EXERCISE DESCRIPTION:
Under this line are records; the part from the line containing "FETUSDT | spread: 0.0276 -> 0.0273" through the line containing "INJUSDT | SPREAD: 0.0096 -> 0.0098" should be repeated exactly. Please exclude pictures.

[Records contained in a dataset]

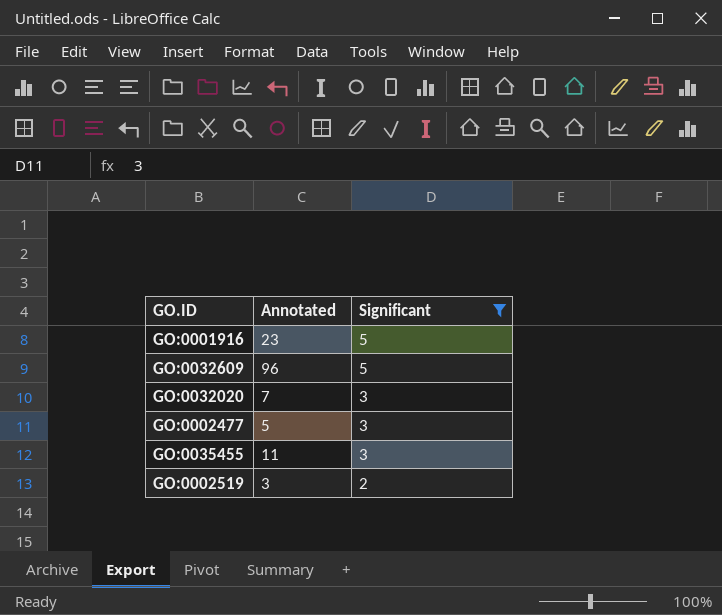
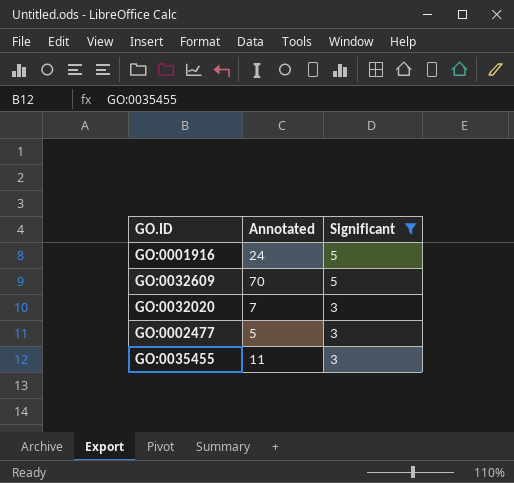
row GO:0002519: 3 | 2 -> none
GO:0001916 | Annotated: 23 -> 24
GO:0032609 | Annotated: 96 -> 70

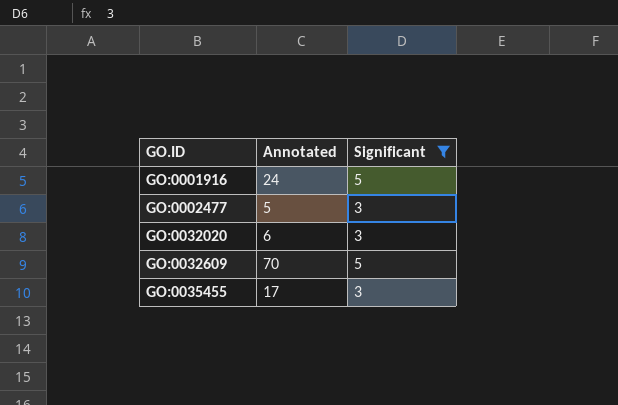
row order: Significant descending -> GO.ID ascending
GO:0032020 | Annotated: 7 -> 6
GO:0035455 | Annotated: 11 -> 17

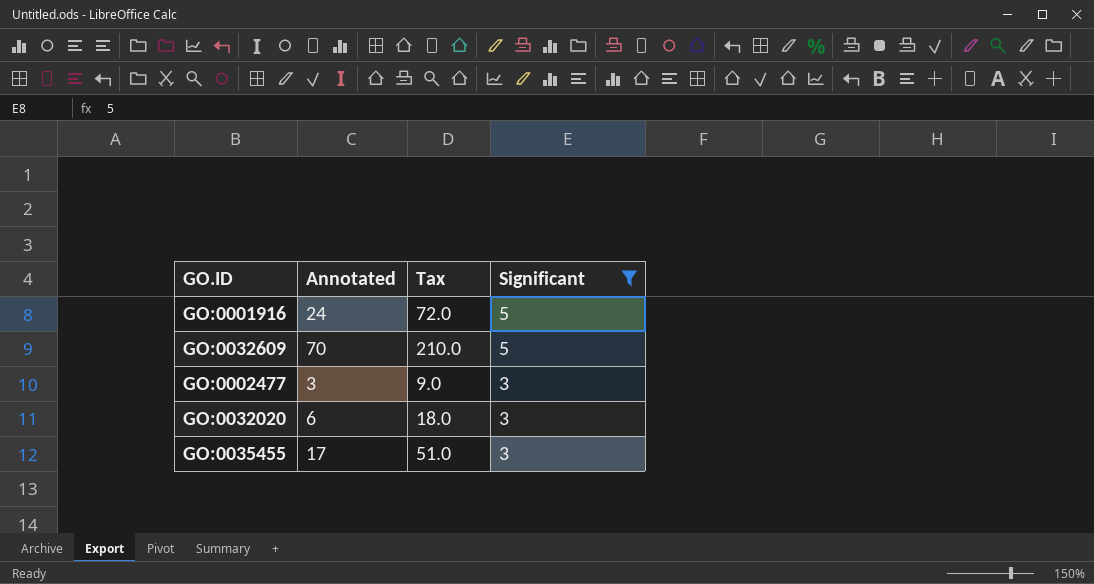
row order: GO.ID ascending -> Significant descending
column Tax | formula: none -> [Annotated] * 3
GO:0002477 | Annotated: 5 -> 3

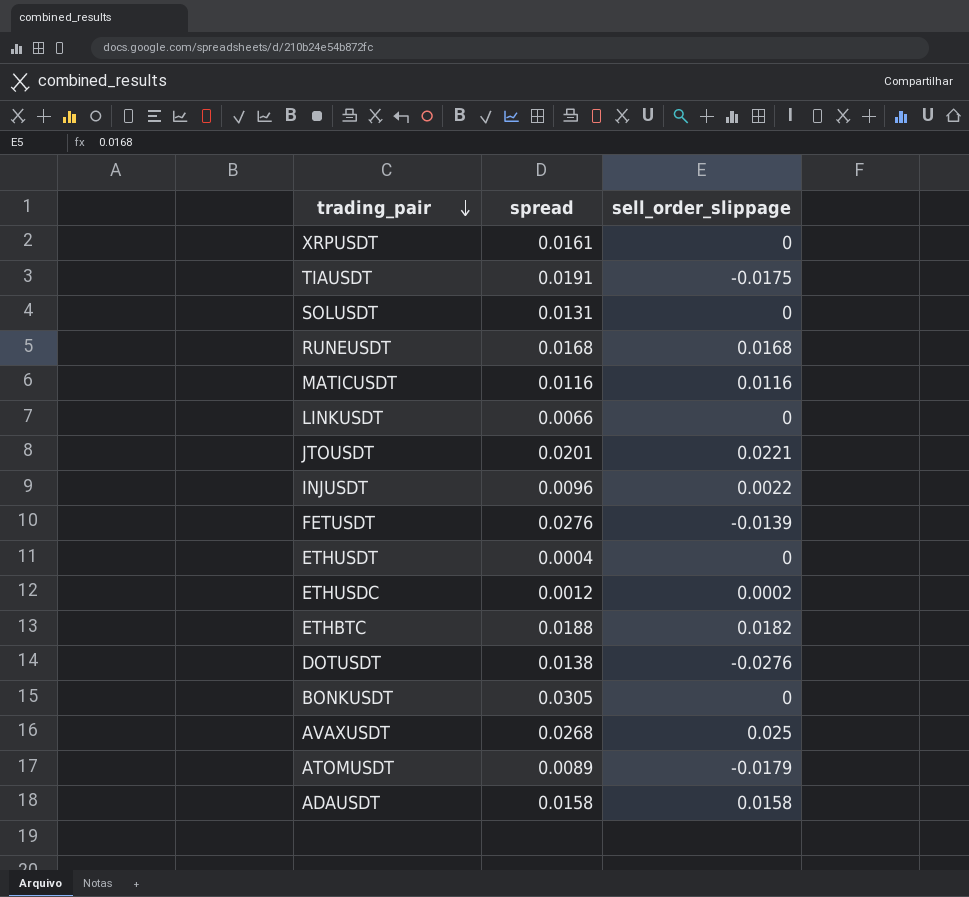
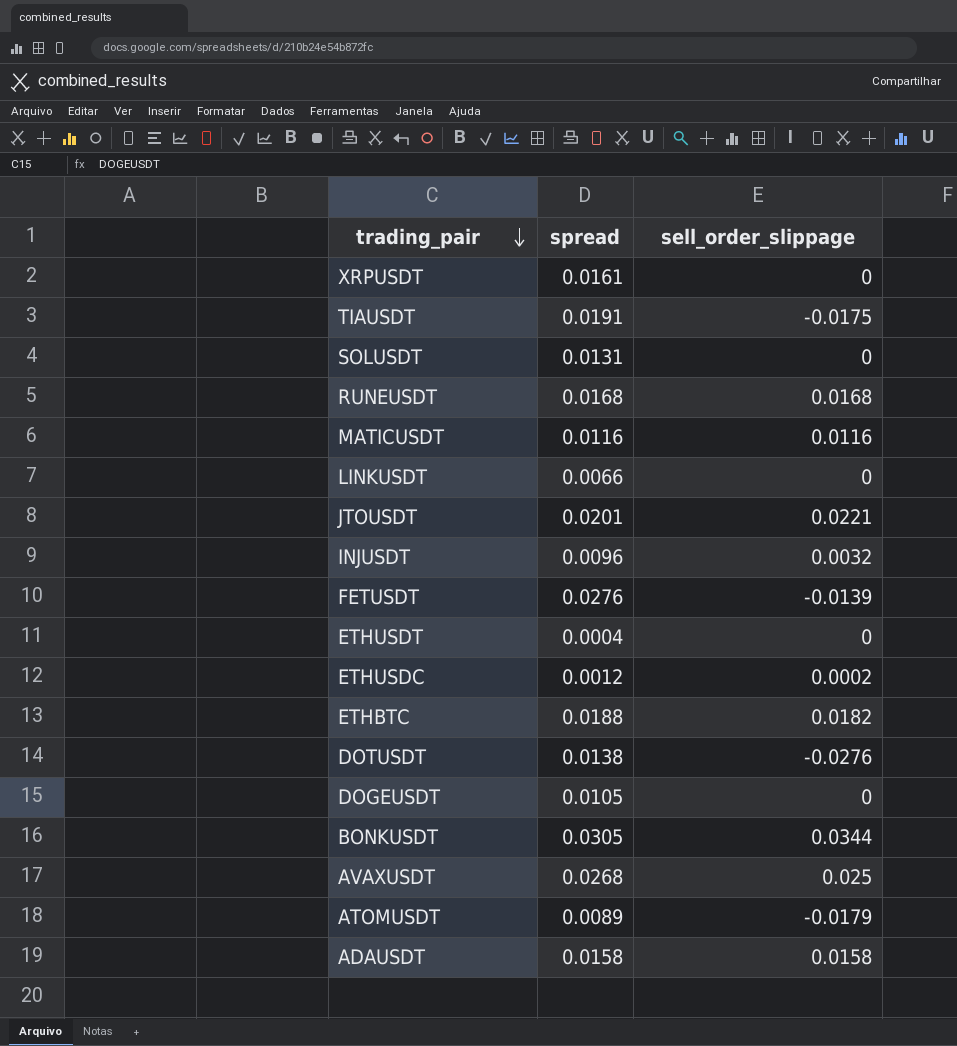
INJUSDT | sell_order_slippage: 0.0022 -> 0.0032
row DOGEUSDT: none -> 0.0105 | 0
BONKUSDT | sell_order_slippage: 0 -> 0.0344

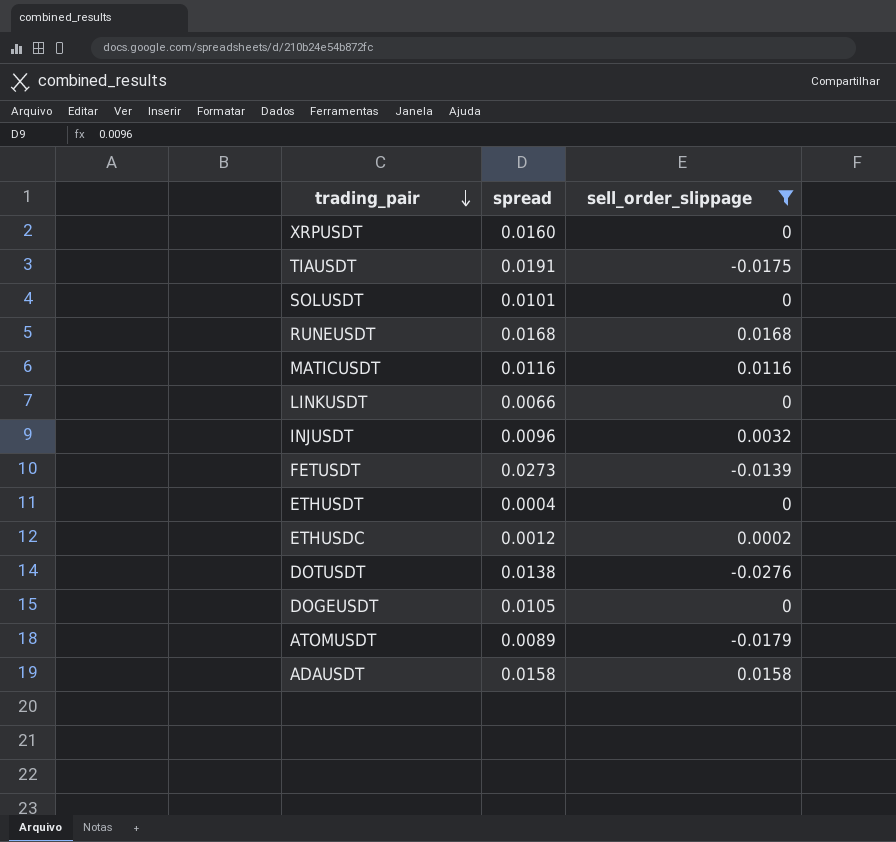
filter: none -> sell_order_slippage <= 0.0168
XRPUSDT | spread: 0.0161 -> 0.0160
SOLUSDT | spread: 0.0131 -> 0.0101
FETUSDT | spread: 0.0276 -> 0.0273

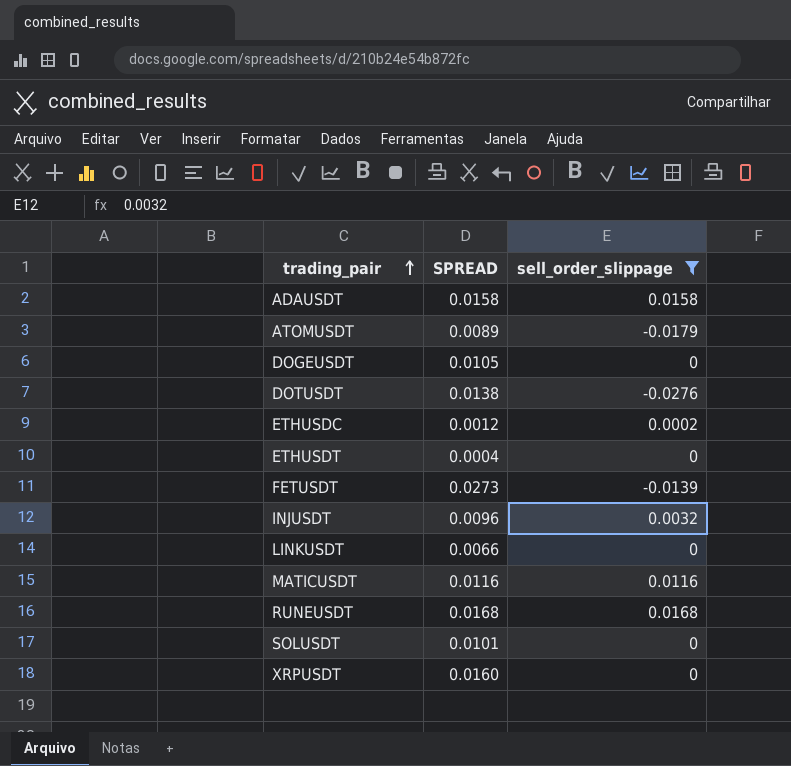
row order: trading_pair descending -> trading_pair ascending
column name: spread -> SPREAD
row TIAUSDT: 0.0191 | -0.0175 -> none

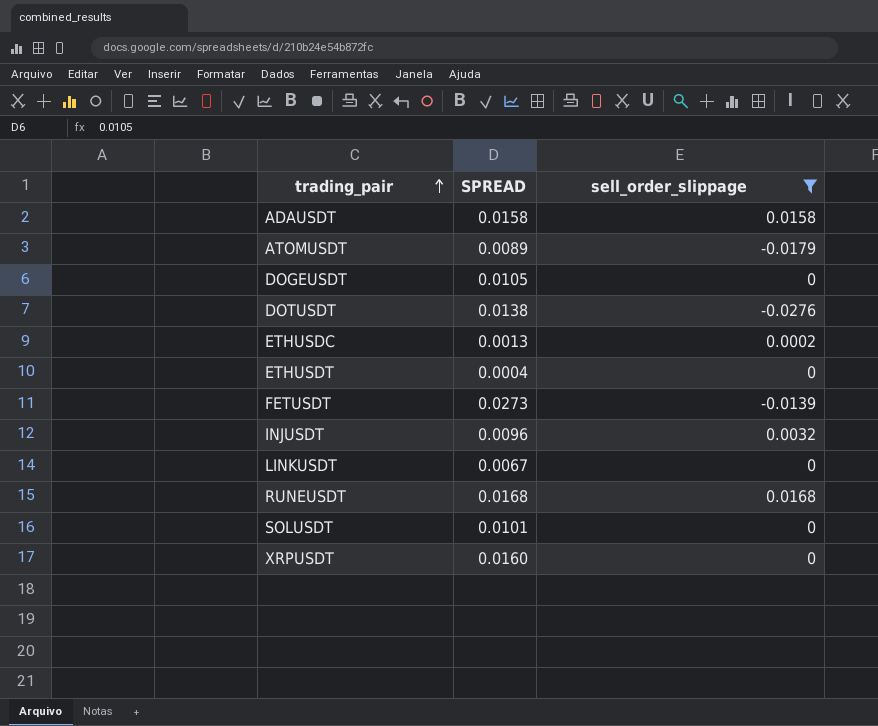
row MATICUSDT: 0.0116 | 0.0116 -> none
ETHUSDC | SPREAD: 0.0012 -> 0.0013
LINKUSDT | SPREAD: 0.0066 -> 0.0067

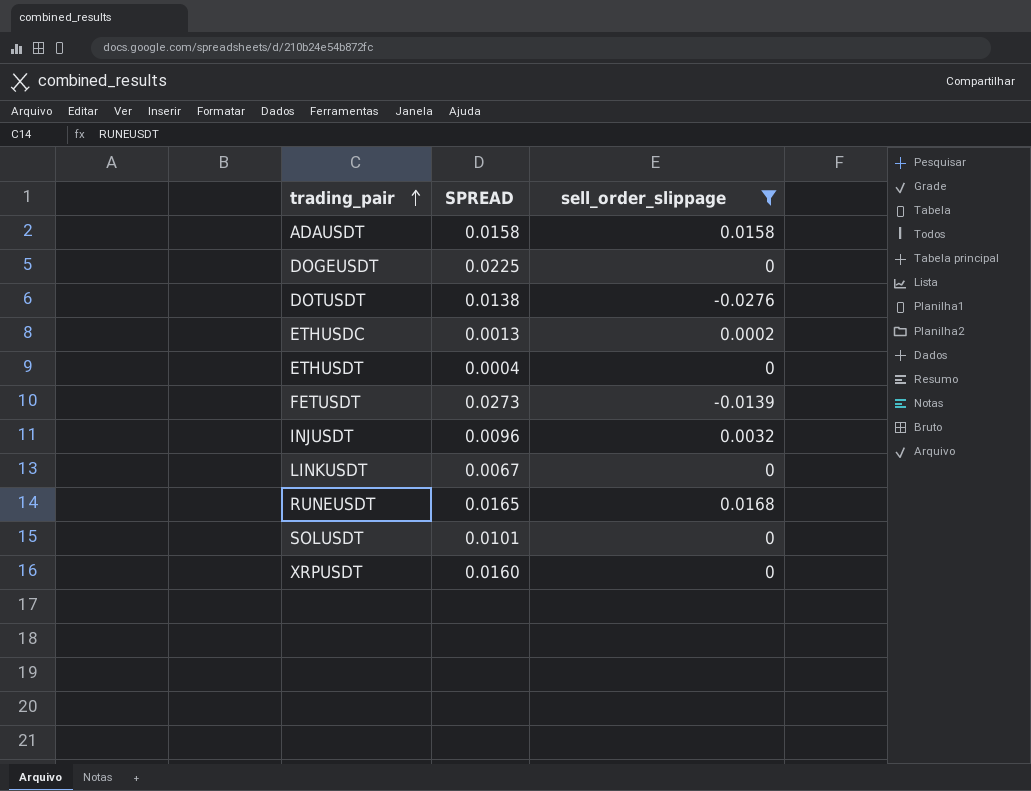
row ATOMUSDT: 0.0089 | -0.0179 -> none
DOGEUSDT | SPREAD: 0.0105 -> 0.0225
RUNEUSDT | SPREAD: 0.0168 -> 0.0165

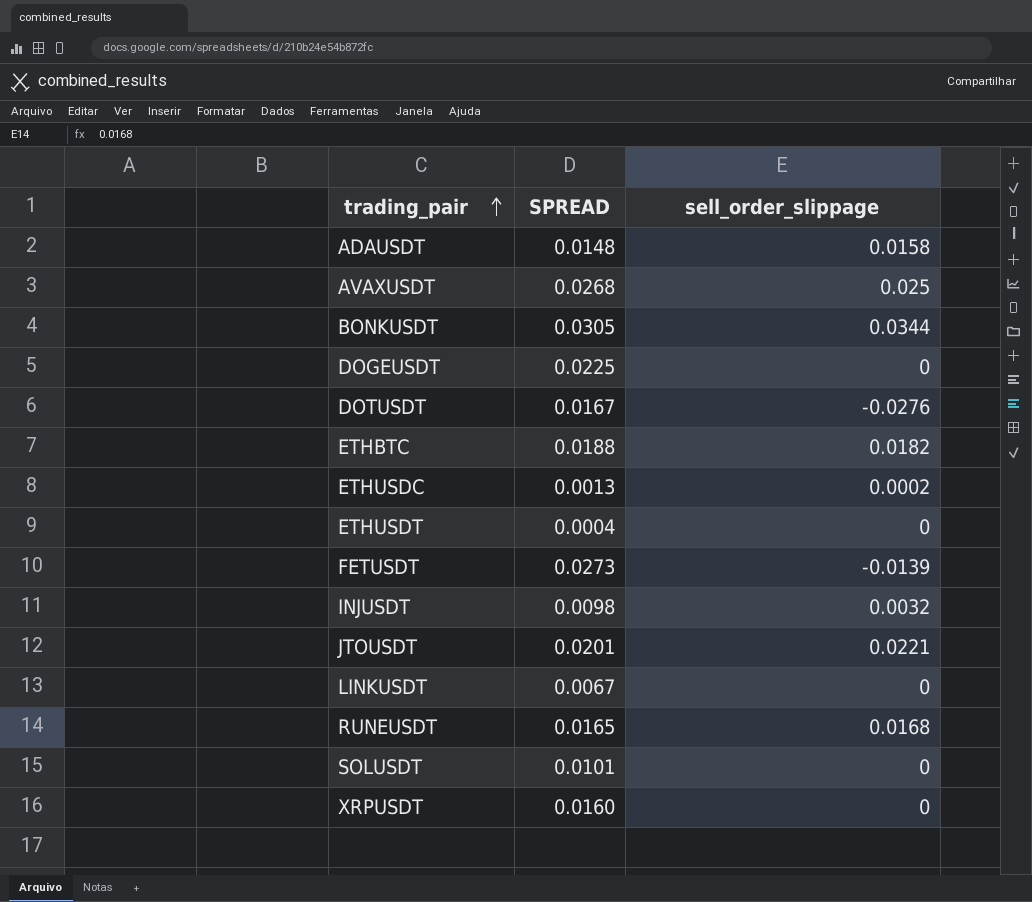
filter: sell_order_slippage <= 0.0168 -> none
ADAUSDT | SPREAD: 0.0158 -> 0.0148
DOTUSDT | SPREAD: 0.0138 -> 0.0167
INJUSDT | SPREAD: 0.0096 -> 0.0098

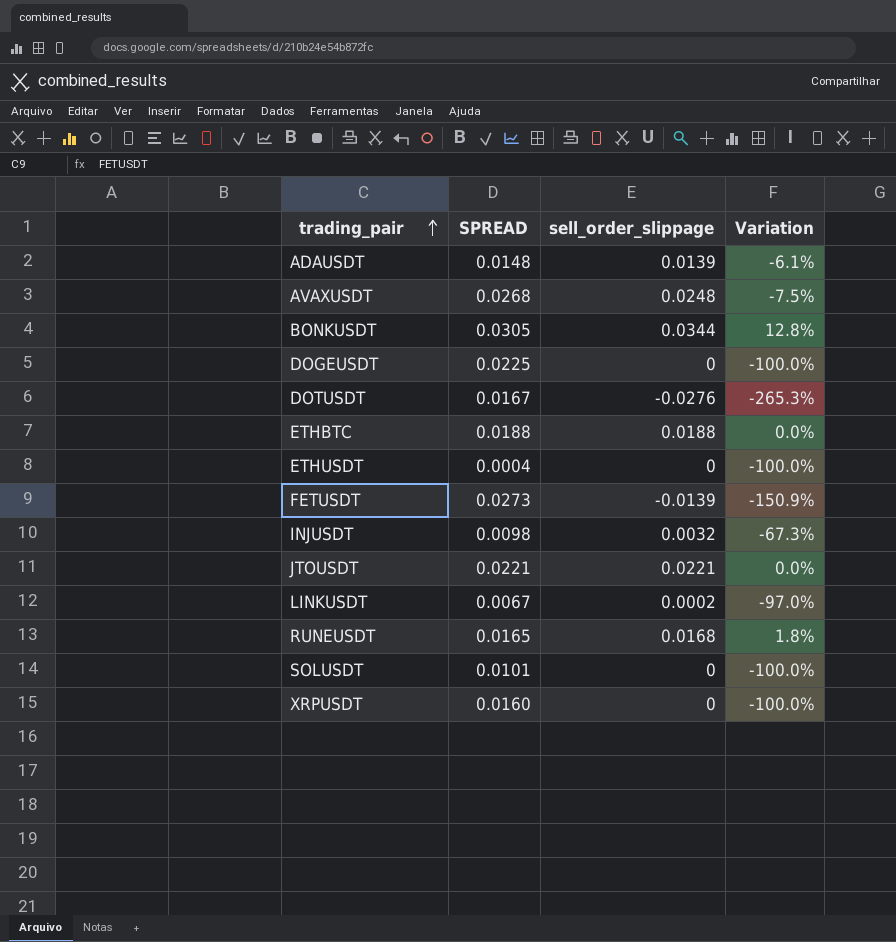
column Variation | formula: none -> ([sell_order_slippage] - [SPREAD]) / [SPREAD]
row ETHUSDC: 0.0013 | 0.0002 -> none
ADAUSDT | sell_order_slippage: 0.0158 -> 0.0139
AVAXUSDT | sell_order_slippage: 0.025 -> 0.0248
ETHBTC | sell_order_slippage: 0.0182 -> 0.0188
JTOUSDT | SPREAD: 0.0201 -> 0.0221
LINKUSDT | sell_order_slippage: 0 -> 0.0002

SOLVED PROBLEM:
FETUSDT | spread: 0.0276 -> 0.0273

row order: trading_pair descending -> trading_pair ascending
column name: spread -> SPREAD
row TIAUSDT: 0.0191 | -0.0175 -> none

row MATICUSDT: 0.0116 | 0.0116 -> none
ETHUSDC | SPREAD: 0.0012 -> 0.0013
LINKUSDT | SPREAD: 0.0066 -> 0.0067

row ATOMUSDT: 0.0089 | -0.0179 -> none
DOGEUSDT | SPREAD: 0.0105 -> 0.0225
RUNEUSDT | SPREAD: 0.0168 -> 0.0165

filter: sell_order_slippage <= 0.0168 -> none
ADAUSDT | SPREAD: 0.0158 -> 0.0148
DOTUSDT | SPREAD: 0.0138 -> 0.0167
INJUSDT | SPREAD: 0.0096 -> 0.0098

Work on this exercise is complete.